| Exercise directions |
Check each line of the data below for the string "Tayside". Then give the number of lines that have it, without anything else.

[Source data]
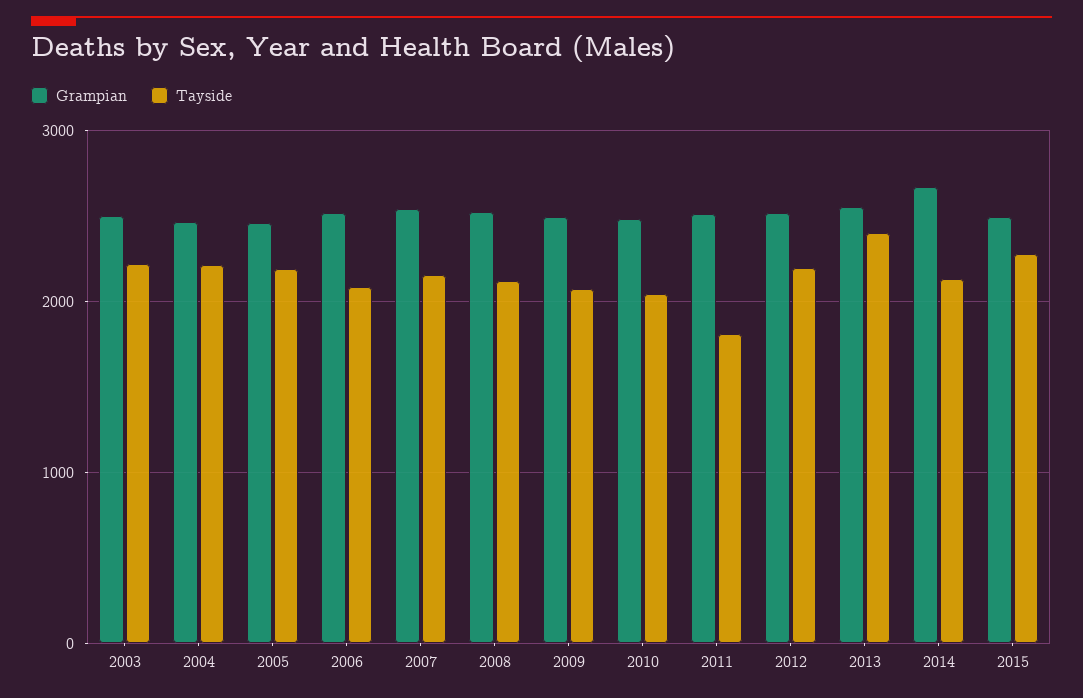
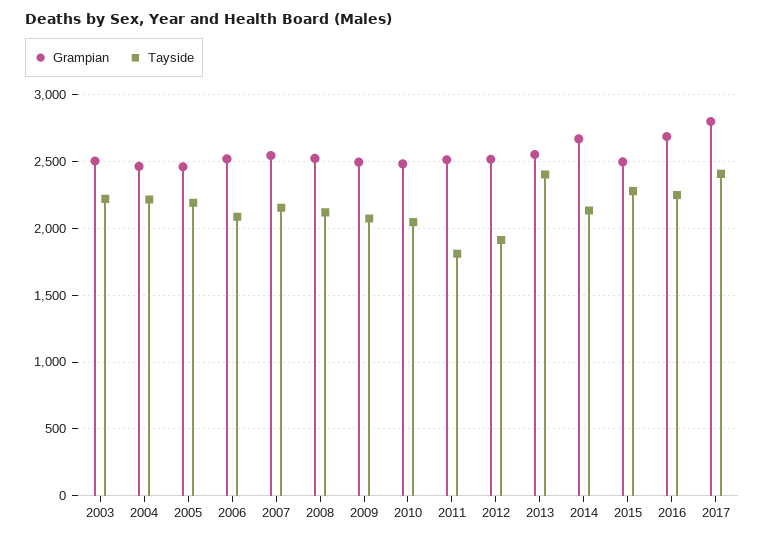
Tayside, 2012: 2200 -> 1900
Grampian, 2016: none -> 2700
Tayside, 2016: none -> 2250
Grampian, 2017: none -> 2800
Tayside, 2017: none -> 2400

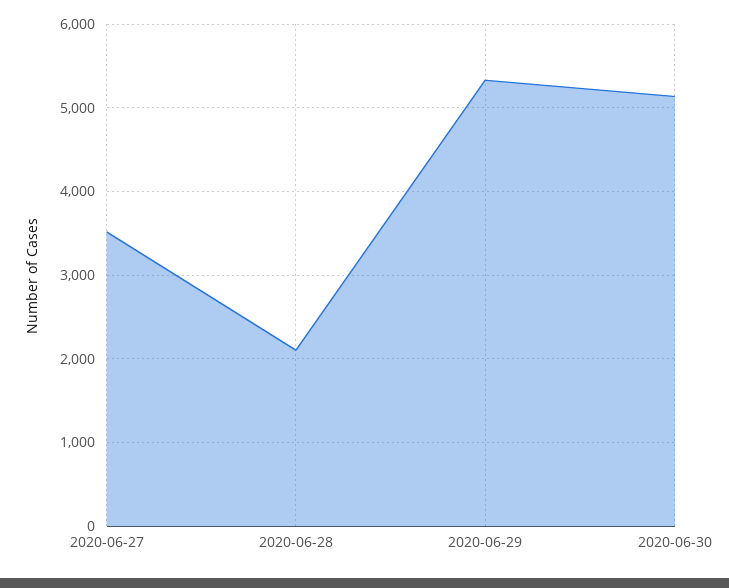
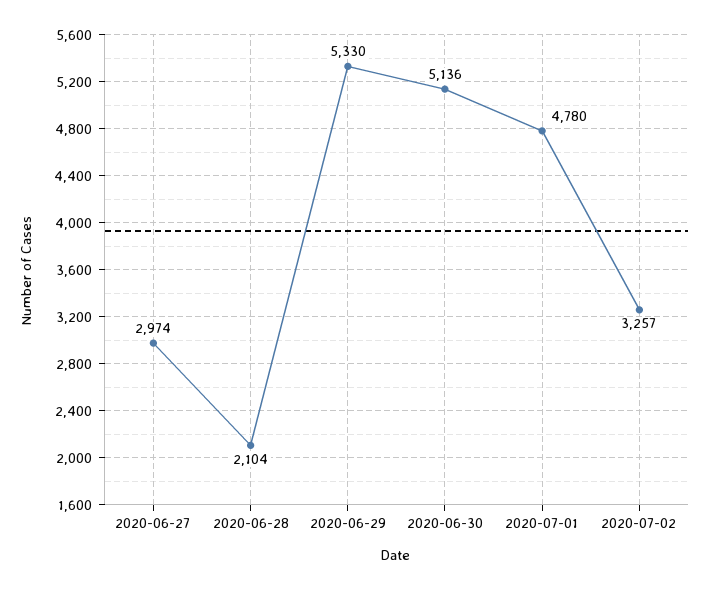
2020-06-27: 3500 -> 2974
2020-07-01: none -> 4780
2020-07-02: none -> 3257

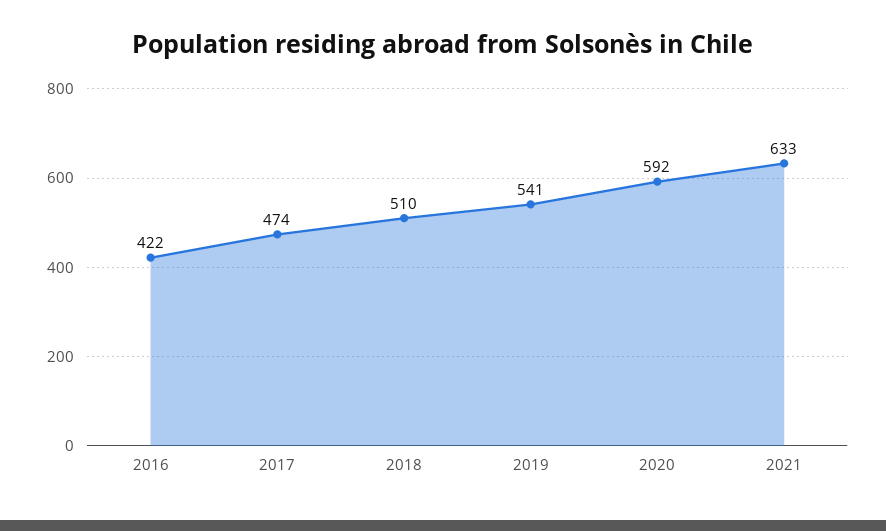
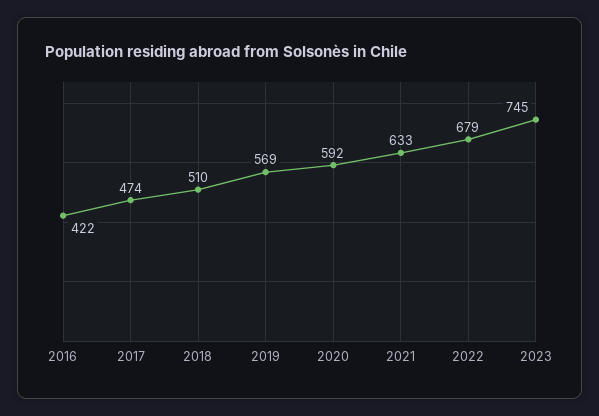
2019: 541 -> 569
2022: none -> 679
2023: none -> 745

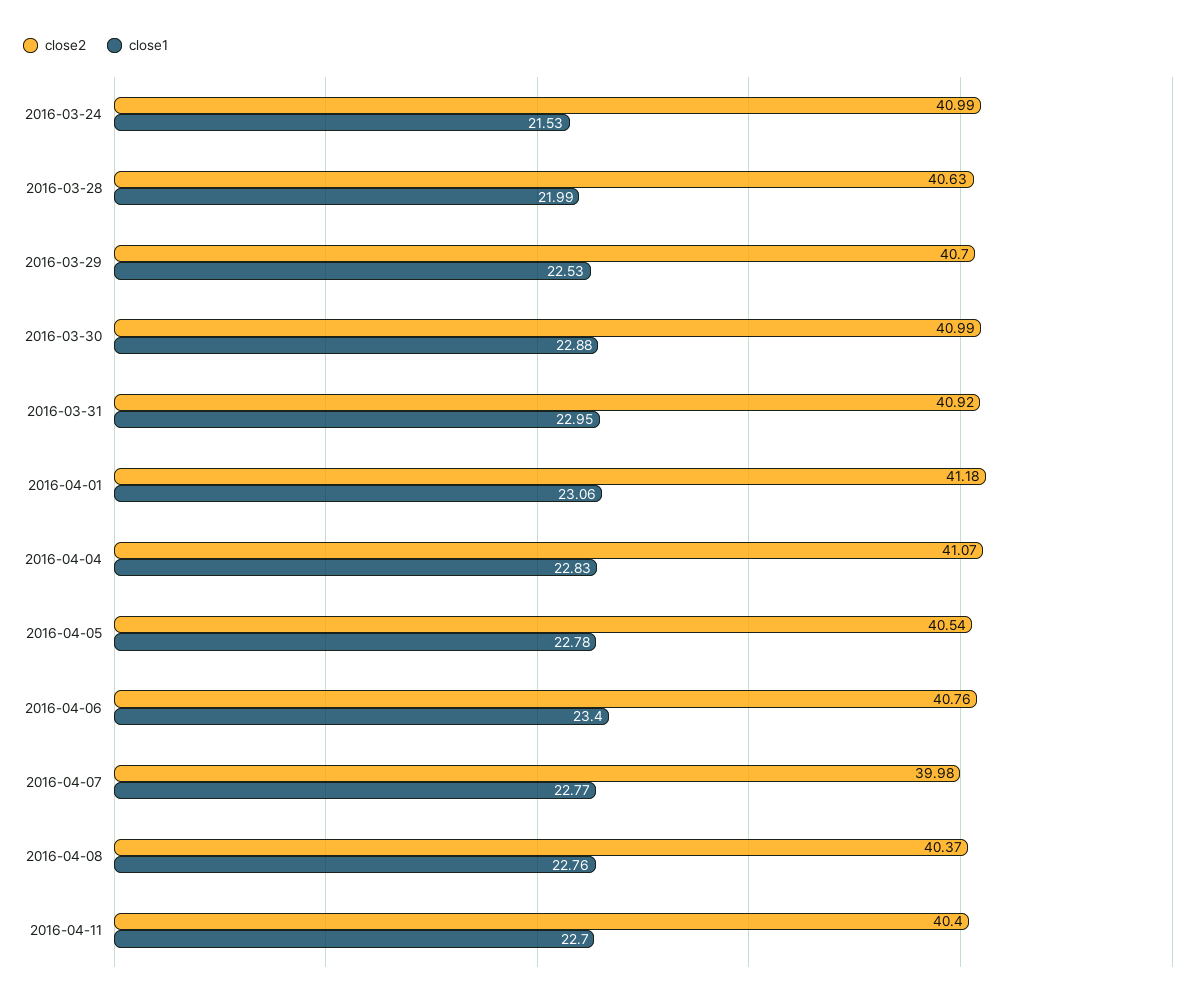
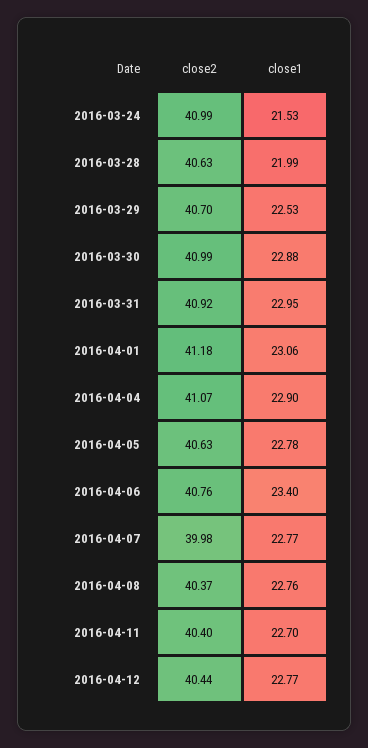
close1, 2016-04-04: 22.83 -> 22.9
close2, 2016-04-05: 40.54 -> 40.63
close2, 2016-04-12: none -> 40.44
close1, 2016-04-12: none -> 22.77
--
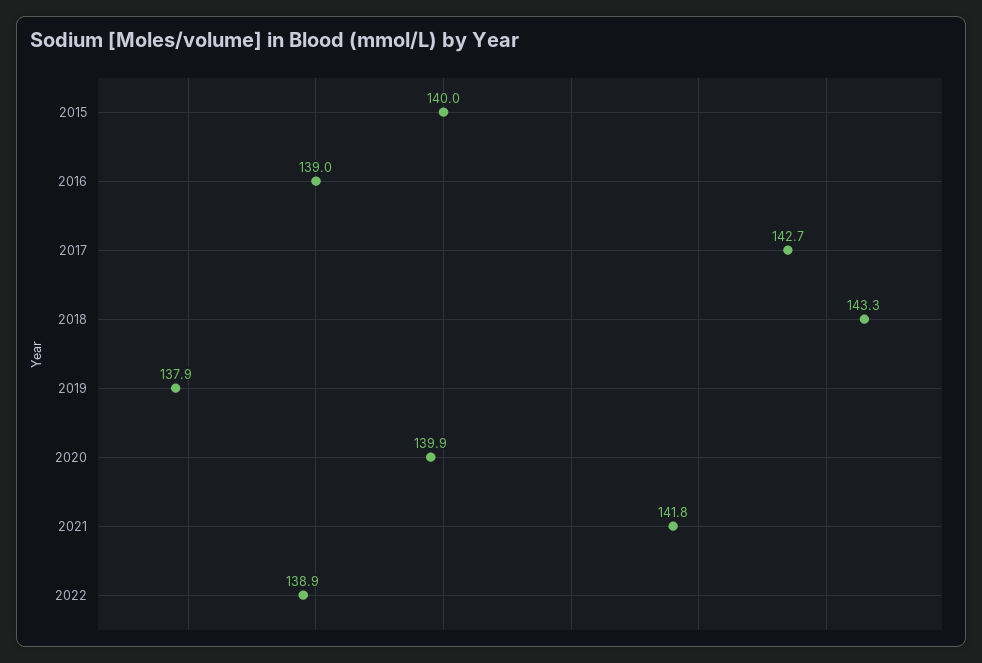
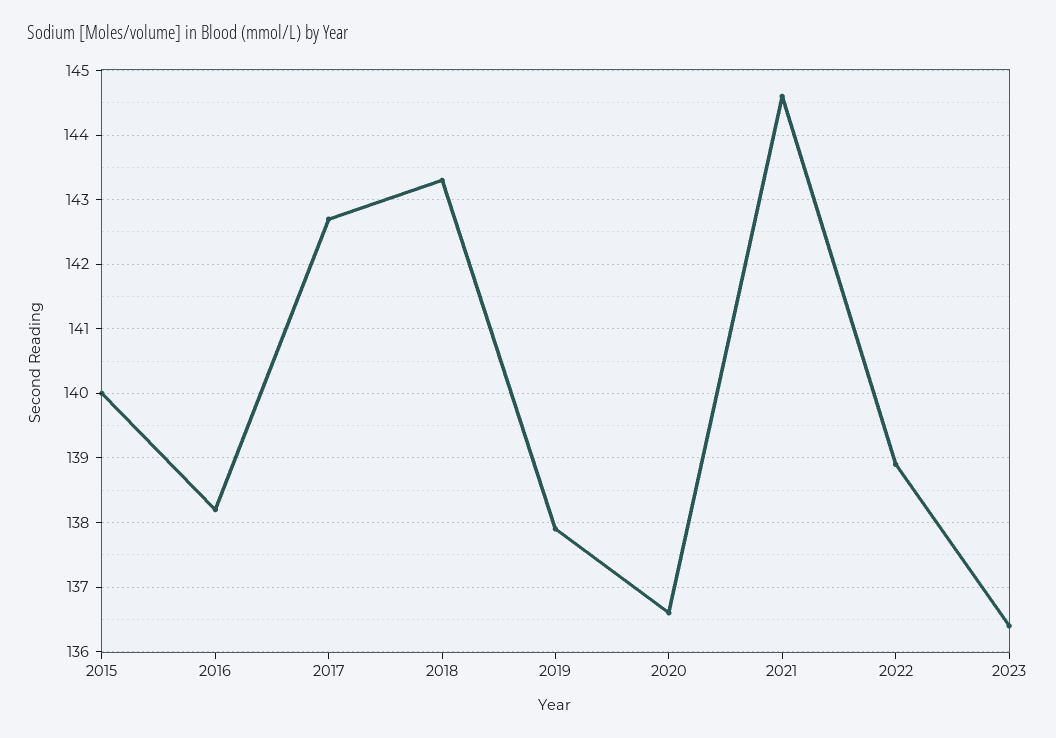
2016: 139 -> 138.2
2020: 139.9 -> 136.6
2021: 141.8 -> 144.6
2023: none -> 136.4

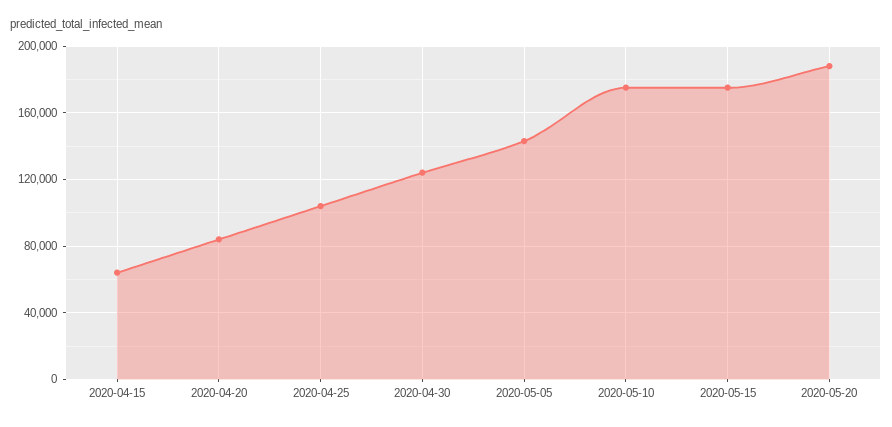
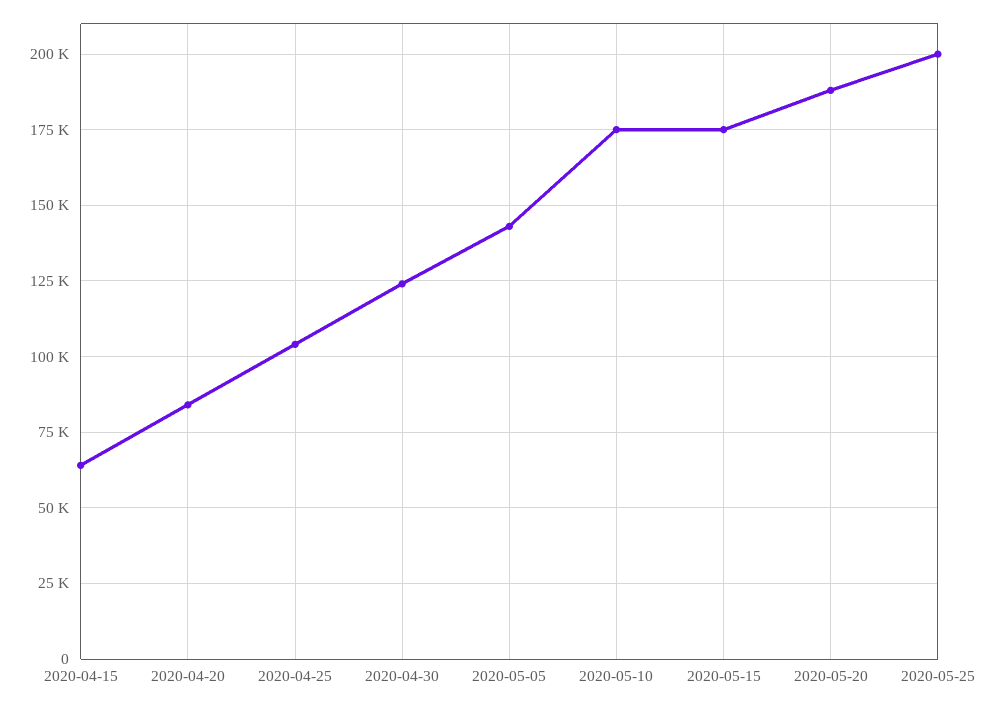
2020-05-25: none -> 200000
---
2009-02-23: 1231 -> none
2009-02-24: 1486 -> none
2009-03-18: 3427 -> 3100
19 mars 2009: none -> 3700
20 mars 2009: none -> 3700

| The answer |
3